Data intentionally excluded:

   32% of episodes were returning clients
   10% of episodes were a single session
   1% of episodes were clients younger than 15

Why not include returning clients (meaning those that came back after being gone for at least 8 weeks)? Returning clients typically have greater well-being than "first-episode" clients. We consider returning clients to be a measure of "client satisfaction" and we want our analysis to be strictly about change in well-being, comparable to research with new clients only.

Why not include single-session clients? Single sessions may be intentional (e.g., a brief consultation), or the result of shopping around, or dissatisfaction with the therapist.

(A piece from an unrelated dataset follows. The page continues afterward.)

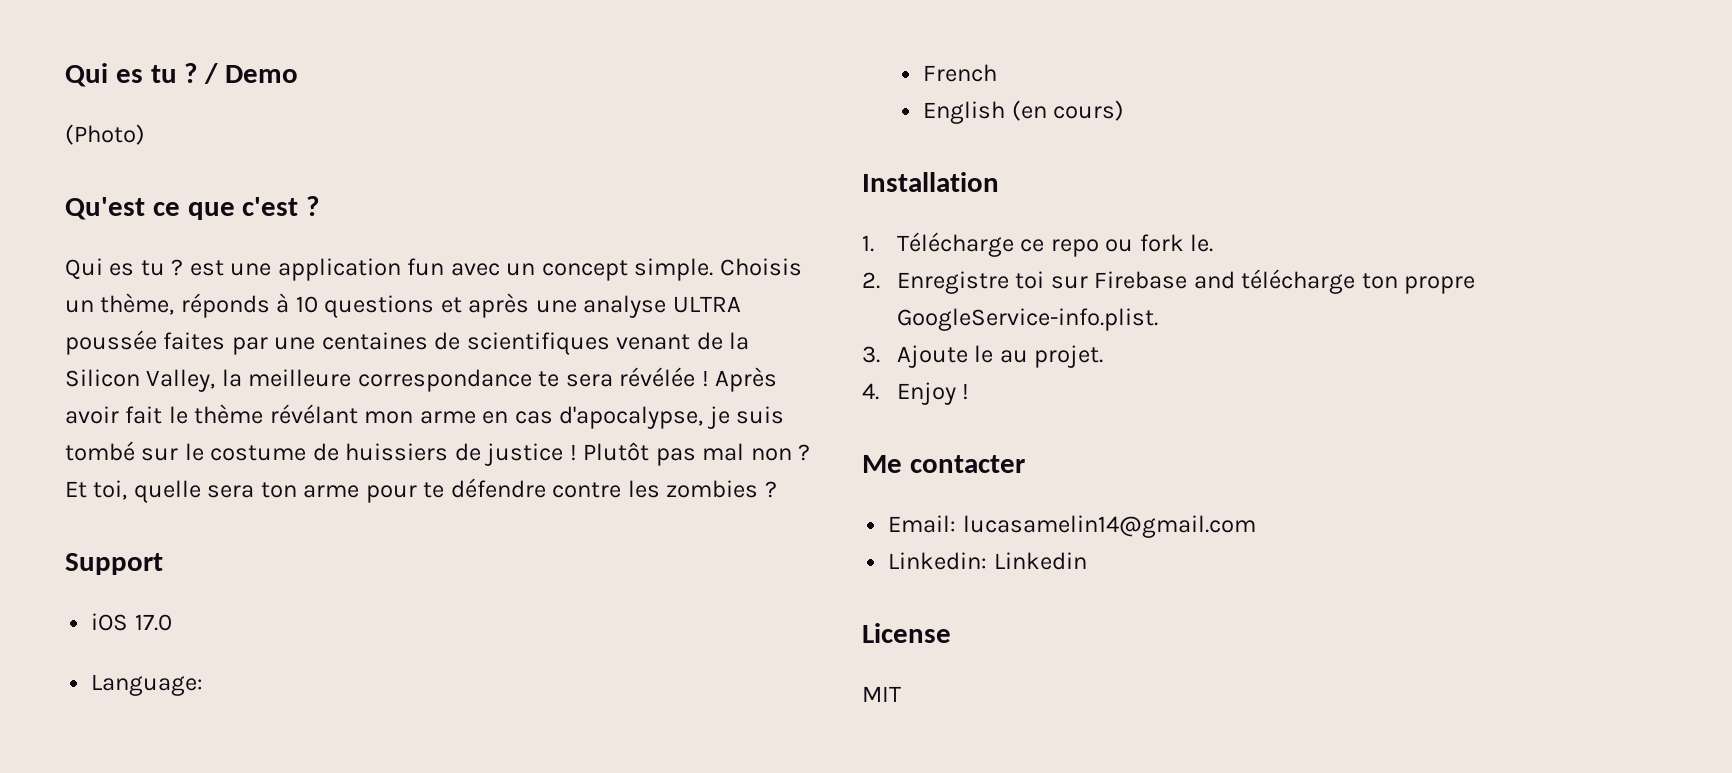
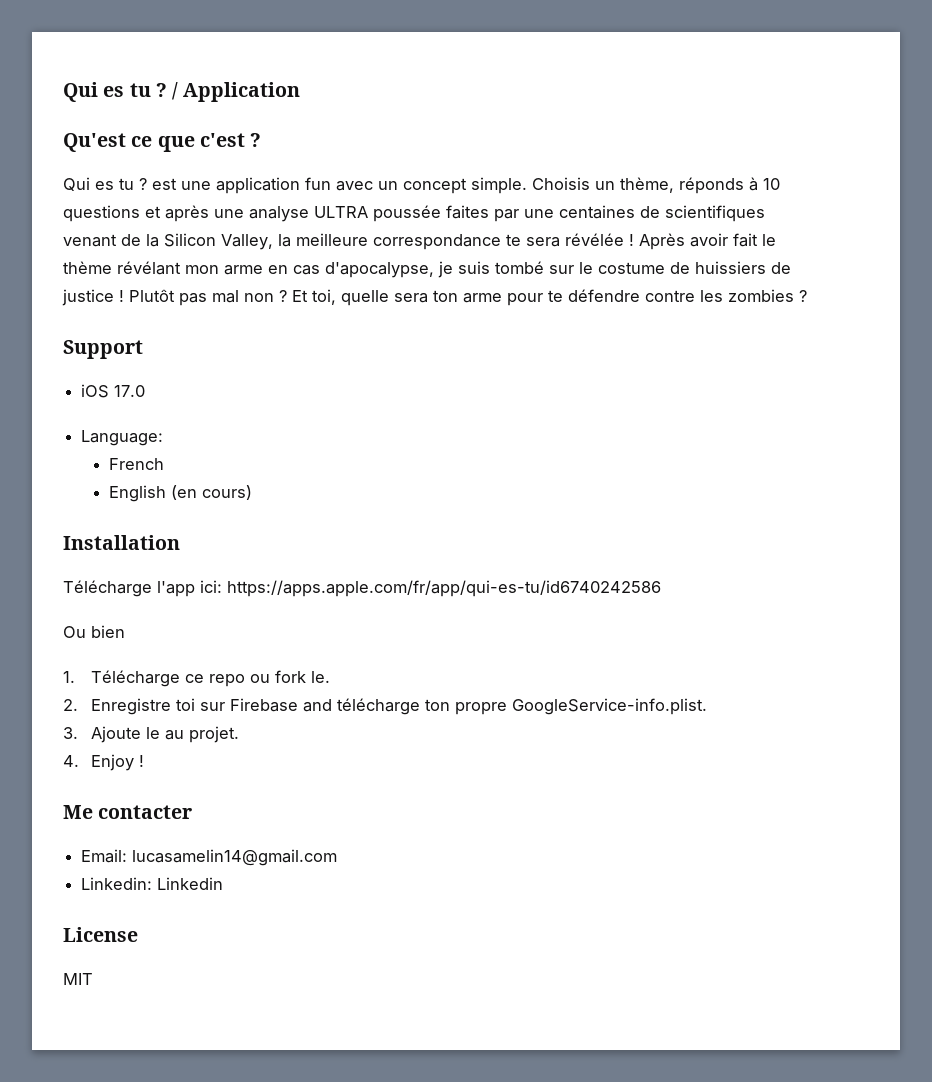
- / Demo
- (Photo)
+ / Application
+ Télécharge l'app ici: https://apps.apple.com/fr/app/qui-es-tu/id6740242586
+ Ou bien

Change can't be measured if there are not at least two measurements of well-being.

Why not include clients younger than 15? Younger clients score their well-being differently than adults do, so different norms are needed. In general, younger clients tend to rate their own well-being higher than adults do (and higher than parents rate their children).

Research Sources (see bibliography):

   Barkham et al, 2001; Brown 2005, 2006; Hansen et al, 2002; Harmon et al 2007;
   Hawkins et al, 2004; Seidel et al, 2013.